BEGIN GIVEN RECORDS

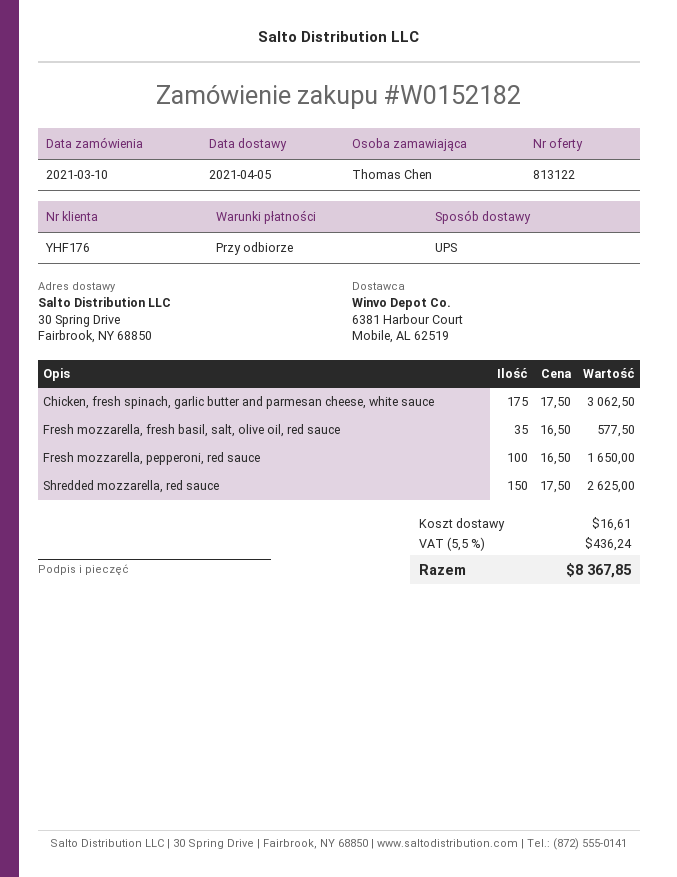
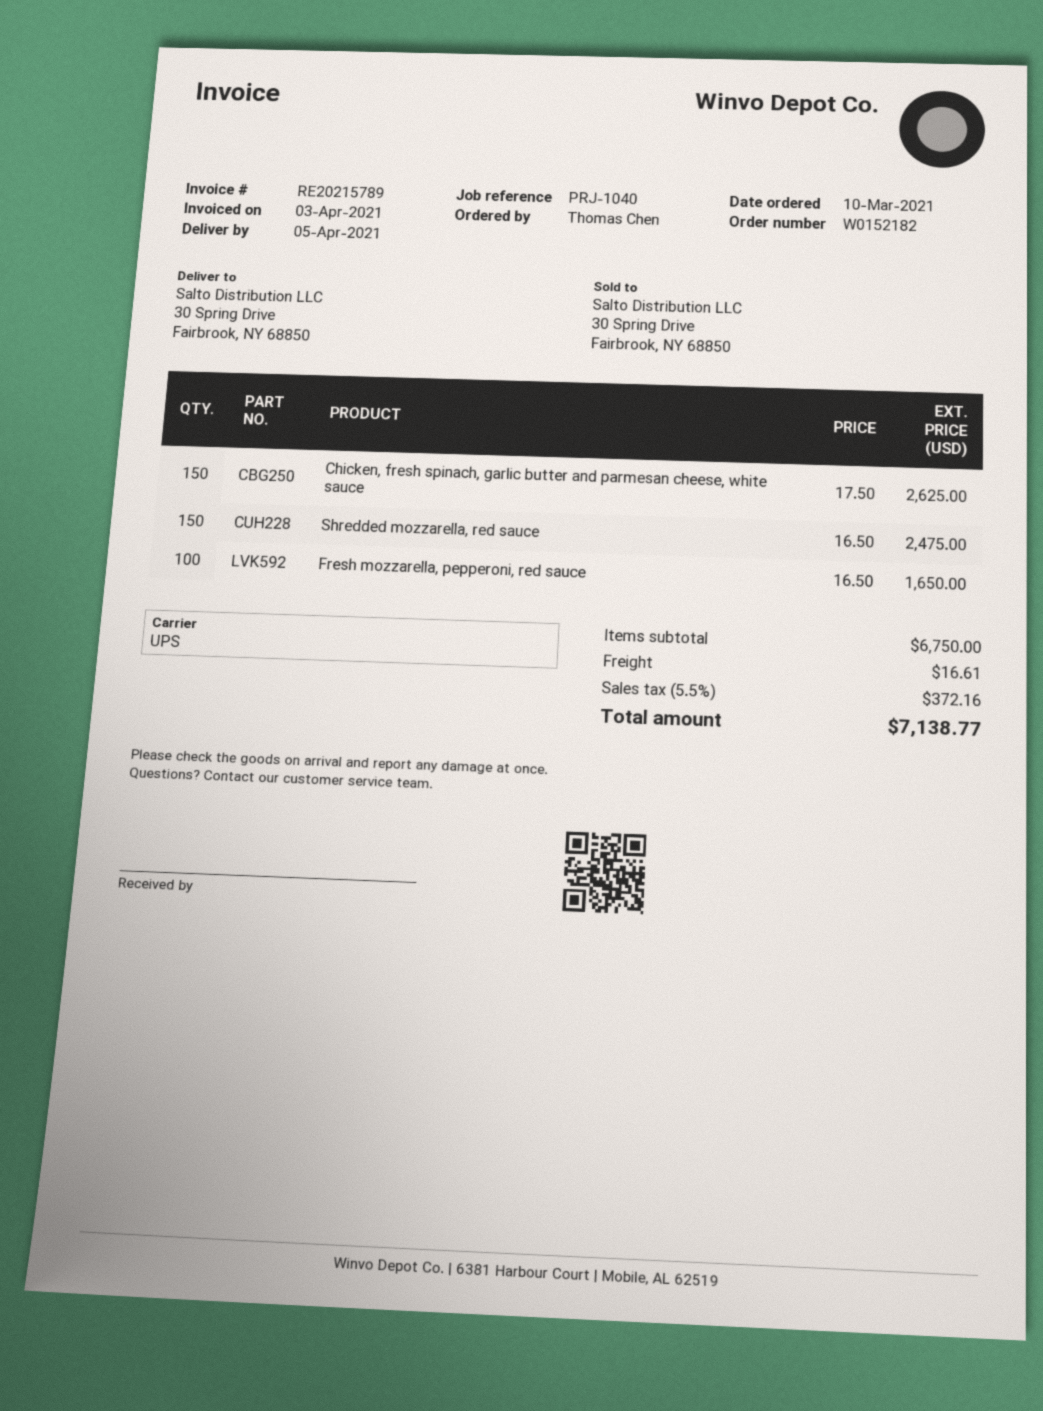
Chicken, fresh spinach, garlic butter and parmesan cheese, white sauce: 175 x 17.50 = 3062.50 -> 150 x 17.50 = 2625.00
Fresh mozzarella, fresh basil, salt, olive oil, red sauce: 35 x 16.50 = 577.50 -> none
Shredded mozzarella, red sauce: 150 x 17.50 = 2625.00 -> 150 x 16.50 = 2475.00
tax: 5.5% = 436.24 -> 5.5% = 372.16
total: 8367.85 -> 7138.77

END GIVEN RECORDS

Show every line from the entries that includes the word "sauce".

**RESULT FOR THIS EXERCISE:**
Chicken, fresh spinach, garlic butter and parmesan cheese, white sauce: 175 x 17.50 = 3062.50 -> 150 x 17.50 = 2625.00
Fresh mozzarella, fresh basil, salt, olive oil, red sauce: 35 x 16.50 = 577.50 -> none
Shredded mozzarella, red sauce: 150 x 17.50 = 2625.00 -> 150 x 16.50 = 2475.00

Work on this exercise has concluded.